◆ TO DO:
In the data below, one line contains "shipping: 3.38 -> 15.50" and a later one contains "delivery note number: DN-01138 -> DN-03151". Print both, with every line between them, exactly and alone.

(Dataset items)

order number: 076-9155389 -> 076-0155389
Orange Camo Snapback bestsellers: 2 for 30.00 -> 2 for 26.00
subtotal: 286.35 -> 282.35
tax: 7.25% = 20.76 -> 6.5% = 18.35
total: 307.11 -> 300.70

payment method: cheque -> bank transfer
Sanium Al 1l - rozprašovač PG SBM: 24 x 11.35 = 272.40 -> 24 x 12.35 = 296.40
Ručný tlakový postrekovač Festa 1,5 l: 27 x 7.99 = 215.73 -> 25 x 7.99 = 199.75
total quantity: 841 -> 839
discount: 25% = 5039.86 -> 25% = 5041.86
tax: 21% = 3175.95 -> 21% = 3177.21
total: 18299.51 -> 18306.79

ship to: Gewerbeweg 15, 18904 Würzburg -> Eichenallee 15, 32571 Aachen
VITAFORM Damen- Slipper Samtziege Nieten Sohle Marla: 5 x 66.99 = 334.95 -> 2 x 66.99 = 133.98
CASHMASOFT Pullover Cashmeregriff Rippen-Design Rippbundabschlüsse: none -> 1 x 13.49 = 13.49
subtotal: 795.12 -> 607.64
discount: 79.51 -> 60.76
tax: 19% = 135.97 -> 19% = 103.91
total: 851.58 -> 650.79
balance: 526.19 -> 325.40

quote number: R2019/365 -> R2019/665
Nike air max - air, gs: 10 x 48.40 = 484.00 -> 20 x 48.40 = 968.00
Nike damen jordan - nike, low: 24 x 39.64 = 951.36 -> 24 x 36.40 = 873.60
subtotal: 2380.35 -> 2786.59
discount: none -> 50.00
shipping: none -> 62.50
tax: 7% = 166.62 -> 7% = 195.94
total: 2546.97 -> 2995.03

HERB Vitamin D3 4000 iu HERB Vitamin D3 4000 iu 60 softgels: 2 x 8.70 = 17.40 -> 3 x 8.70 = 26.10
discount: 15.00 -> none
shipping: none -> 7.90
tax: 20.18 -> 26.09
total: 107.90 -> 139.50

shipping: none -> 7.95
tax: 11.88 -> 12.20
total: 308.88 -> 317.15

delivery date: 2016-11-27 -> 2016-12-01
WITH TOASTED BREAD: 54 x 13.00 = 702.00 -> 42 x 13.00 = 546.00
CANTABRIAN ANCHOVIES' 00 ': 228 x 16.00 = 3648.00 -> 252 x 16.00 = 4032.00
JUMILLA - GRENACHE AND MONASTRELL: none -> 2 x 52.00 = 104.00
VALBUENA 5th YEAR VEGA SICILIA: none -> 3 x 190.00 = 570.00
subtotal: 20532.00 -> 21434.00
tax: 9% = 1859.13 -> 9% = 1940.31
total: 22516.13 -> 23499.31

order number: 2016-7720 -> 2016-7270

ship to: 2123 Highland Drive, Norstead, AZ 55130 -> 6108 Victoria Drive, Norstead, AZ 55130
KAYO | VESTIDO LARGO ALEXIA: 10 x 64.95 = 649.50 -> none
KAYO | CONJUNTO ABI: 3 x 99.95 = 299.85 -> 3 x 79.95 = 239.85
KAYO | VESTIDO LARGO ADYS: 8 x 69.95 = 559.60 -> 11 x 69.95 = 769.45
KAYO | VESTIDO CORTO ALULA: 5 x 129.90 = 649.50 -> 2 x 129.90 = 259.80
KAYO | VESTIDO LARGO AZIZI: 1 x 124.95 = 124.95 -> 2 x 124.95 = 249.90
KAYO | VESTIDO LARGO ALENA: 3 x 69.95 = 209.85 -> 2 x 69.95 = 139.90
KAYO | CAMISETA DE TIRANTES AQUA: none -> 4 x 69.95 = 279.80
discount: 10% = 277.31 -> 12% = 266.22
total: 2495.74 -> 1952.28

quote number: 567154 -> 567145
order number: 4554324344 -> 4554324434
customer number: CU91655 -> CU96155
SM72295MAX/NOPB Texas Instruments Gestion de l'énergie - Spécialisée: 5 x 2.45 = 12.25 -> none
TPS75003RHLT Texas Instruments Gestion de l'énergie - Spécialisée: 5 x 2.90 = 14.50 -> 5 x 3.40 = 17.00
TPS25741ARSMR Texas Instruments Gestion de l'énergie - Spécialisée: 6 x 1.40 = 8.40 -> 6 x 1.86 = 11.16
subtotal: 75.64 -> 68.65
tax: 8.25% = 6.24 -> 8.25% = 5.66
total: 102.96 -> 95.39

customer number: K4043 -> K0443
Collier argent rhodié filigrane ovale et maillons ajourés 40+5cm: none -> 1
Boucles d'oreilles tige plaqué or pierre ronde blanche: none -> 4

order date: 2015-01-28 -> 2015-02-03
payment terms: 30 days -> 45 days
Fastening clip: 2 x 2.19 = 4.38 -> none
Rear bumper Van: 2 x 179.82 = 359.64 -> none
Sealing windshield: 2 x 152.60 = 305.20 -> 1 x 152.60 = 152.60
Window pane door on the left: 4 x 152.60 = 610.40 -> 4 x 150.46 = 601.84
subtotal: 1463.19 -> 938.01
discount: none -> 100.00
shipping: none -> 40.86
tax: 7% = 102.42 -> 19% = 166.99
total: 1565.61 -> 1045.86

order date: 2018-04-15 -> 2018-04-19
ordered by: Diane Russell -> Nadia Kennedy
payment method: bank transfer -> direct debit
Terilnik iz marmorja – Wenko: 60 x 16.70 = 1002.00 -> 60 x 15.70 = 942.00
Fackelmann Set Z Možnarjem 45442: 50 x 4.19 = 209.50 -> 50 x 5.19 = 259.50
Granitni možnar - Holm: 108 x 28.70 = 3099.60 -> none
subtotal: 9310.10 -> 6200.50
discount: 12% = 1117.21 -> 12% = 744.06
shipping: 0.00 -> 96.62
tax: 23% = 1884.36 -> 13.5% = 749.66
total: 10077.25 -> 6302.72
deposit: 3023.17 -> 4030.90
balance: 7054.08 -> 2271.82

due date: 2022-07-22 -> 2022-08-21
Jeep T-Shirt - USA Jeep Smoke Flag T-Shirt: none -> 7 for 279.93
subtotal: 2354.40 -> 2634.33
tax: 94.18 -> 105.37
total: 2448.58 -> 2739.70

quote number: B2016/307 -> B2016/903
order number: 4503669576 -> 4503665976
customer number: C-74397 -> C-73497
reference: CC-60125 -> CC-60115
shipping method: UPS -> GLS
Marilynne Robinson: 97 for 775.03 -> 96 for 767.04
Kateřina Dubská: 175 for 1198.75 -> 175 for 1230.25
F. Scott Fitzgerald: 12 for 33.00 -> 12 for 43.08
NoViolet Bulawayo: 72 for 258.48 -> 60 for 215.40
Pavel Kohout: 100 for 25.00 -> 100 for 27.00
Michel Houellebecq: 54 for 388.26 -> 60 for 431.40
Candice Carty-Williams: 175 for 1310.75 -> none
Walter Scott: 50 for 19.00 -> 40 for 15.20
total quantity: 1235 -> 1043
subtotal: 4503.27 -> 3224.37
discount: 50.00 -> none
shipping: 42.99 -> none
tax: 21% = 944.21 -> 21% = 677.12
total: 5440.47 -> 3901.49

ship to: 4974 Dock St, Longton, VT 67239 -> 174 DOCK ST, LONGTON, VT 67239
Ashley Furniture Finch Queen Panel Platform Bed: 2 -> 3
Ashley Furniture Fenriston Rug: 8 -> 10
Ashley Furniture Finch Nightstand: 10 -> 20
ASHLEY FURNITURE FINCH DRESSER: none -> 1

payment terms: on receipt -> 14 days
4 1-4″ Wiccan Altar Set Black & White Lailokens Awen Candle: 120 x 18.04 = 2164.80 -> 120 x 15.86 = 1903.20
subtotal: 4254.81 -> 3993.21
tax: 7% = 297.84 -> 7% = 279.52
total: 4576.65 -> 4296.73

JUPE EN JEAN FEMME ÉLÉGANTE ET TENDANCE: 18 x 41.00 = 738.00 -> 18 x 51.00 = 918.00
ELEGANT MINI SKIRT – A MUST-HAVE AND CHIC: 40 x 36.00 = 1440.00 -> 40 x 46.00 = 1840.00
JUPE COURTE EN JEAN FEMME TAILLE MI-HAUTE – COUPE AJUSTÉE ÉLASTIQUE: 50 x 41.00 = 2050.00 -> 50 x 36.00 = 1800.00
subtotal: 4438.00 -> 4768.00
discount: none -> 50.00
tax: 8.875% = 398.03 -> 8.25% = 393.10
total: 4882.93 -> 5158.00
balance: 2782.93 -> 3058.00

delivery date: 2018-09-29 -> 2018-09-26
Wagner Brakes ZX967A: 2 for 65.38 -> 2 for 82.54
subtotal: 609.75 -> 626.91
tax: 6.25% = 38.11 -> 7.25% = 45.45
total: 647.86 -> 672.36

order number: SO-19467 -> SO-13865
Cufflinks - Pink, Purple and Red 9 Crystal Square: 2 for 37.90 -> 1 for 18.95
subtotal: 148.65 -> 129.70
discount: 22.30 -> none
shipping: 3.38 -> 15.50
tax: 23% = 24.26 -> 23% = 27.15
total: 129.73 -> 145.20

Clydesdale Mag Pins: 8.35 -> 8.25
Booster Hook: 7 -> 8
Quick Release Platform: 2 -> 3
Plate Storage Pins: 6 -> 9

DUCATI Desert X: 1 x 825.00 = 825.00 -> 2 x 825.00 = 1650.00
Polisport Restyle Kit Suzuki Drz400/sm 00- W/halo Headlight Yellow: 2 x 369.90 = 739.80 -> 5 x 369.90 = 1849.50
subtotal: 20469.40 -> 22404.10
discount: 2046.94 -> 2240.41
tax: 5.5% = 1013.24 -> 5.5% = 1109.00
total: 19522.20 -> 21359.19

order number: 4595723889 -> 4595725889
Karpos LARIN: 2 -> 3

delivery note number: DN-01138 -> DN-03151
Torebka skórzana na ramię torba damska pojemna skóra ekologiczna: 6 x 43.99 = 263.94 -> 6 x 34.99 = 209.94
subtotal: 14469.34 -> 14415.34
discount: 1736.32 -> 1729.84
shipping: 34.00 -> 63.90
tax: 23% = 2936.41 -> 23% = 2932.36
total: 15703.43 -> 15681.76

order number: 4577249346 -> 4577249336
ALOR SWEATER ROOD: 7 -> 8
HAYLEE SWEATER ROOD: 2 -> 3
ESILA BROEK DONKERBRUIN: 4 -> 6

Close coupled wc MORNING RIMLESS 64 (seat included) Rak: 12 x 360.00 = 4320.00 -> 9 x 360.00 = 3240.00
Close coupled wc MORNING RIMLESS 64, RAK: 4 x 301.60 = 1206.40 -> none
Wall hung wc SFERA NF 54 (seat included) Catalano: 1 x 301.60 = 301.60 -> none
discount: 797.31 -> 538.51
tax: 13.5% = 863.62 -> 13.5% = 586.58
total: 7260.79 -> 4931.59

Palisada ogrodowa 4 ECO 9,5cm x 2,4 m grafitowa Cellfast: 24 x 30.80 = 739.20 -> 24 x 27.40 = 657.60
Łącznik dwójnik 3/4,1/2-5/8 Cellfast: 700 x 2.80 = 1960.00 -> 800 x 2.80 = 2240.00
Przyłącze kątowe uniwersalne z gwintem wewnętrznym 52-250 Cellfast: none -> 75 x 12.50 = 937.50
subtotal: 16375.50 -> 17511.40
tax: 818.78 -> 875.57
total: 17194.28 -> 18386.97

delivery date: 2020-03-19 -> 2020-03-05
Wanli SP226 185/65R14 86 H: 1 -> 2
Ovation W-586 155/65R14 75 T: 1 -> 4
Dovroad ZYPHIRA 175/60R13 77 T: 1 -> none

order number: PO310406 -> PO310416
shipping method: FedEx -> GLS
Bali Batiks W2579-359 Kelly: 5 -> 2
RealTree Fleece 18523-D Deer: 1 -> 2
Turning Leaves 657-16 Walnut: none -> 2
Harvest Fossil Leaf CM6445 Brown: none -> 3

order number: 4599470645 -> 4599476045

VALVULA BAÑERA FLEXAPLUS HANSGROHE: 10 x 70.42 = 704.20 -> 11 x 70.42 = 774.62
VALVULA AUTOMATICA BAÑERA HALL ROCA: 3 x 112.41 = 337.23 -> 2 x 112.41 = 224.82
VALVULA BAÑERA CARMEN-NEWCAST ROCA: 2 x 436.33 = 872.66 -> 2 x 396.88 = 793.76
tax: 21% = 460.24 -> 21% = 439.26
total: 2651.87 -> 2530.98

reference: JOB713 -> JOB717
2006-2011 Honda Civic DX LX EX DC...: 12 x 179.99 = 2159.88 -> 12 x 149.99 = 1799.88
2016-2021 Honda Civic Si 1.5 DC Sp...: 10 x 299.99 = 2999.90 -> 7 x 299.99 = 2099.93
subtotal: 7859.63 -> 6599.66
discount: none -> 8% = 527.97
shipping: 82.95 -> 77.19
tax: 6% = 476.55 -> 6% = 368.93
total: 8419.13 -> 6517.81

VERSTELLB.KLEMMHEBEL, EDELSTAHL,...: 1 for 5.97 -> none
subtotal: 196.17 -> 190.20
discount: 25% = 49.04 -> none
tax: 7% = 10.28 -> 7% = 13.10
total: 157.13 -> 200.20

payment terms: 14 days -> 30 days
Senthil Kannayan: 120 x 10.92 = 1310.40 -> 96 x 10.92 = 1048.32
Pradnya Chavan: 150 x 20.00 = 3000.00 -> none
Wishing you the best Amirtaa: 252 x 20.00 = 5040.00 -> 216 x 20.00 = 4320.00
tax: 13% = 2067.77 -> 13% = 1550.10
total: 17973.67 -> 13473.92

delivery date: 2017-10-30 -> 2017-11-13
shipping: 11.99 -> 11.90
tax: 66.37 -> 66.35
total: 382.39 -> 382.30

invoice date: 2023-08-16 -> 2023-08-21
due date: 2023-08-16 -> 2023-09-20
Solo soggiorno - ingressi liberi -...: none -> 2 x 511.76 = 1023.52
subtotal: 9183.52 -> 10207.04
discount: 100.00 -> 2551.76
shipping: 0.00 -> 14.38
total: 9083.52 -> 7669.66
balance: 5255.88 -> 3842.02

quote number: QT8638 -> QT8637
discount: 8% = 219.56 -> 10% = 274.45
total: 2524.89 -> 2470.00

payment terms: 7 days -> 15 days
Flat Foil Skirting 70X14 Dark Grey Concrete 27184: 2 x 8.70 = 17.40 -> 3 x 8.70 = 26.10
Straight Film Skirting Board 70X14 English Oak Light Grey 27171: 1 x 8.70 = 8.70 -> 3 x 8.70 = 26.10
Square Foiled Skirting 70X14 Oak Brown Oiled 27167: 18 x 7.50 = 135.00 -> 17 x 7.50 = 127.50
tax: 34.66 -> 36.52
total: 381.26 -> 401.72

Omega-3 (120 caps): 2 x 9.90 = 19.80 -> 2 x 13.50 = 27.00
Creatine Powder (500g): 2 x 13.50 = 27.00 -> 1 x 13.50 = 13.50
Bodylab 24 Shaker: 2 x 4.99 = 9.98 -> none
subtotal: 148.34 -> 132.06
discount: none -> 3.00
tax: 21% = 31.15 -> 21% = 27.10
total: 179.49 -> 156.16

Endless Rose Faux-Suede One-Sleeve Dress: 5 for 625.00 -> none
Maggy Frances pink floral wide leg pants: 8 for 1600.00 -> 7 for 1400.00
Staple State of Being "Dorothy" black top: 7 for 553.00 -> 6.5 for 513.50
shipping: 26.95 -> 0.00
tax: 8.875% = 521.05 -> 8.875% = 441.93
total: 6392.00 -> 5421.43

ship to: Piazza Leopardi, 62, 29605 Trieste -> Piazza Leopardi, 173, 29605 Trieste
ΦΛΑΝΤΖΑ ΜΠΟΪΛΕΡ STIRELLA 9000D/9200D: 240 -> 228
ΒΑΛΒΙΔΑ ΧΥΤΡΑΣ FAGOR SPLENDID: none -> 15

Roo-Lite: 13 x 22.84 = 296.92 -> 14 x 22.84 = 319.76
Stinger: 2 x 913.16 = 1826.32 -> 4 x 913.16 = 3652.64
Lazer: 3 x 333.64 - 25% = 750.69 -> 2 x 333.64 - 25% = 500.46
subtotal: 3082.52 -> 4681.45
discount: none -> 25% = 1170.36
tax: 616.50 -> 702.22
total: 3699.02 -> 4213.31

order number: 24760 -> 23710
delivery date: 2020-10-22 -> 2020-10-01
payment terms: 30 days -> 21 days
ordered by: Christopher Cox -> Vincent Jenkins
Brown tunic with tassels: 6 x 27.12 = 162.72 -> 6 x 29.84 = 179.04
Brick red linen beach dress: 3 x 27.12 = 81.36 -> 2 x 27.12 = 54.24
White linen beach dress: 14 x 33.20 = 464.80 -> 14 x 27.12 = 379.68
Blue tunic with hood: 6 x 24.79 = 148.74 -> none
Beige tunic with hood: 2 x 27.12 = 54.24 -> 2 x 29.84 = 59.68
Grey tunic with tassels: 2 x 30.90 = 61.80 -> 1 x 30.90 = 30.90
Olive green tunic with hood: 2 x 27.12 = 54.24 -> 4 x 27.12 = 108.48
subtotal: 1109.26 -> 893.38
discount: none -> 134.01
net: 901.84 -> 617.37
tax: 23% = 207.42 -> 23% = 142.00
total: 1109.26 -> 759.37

◆ RESPONSE TO THIS EXERCISE:
shipping: 3.38 -> 15.50
tax: 23% = 24.26 -> 23% = 27.15
total: 129.73 -> 145.20

Clydesdale Mag Pins: 8.35 -> 8.25
Booster Hook: 7 -> 8
Quick Release Platform: 2 -> 3
Plate Storage Pins: 6 -> 9

DUCATI Desert X: 1 x 825.00 = 825.00 -> 2 x 825.00 = 1650.00
Polisport Restyle Kit Suzuki Drz400/sm 00- W/halo Headlight Yellow: 2 x 369.90 = 739.80 -> 5 x 369.90 = 1849.50
subtotal: 20469.40 -> 22404.10
discount: 2046.94 -> 2240.41
tax: 5.5% = 1013.24 -> 5.5% = 1109.00
total: 19522.20 -> 21359.19

order number: 4595723889 -> 4595725889
Karpos LARIN: 2 -> 3

delivery note number: DN-01138 -> DN-03151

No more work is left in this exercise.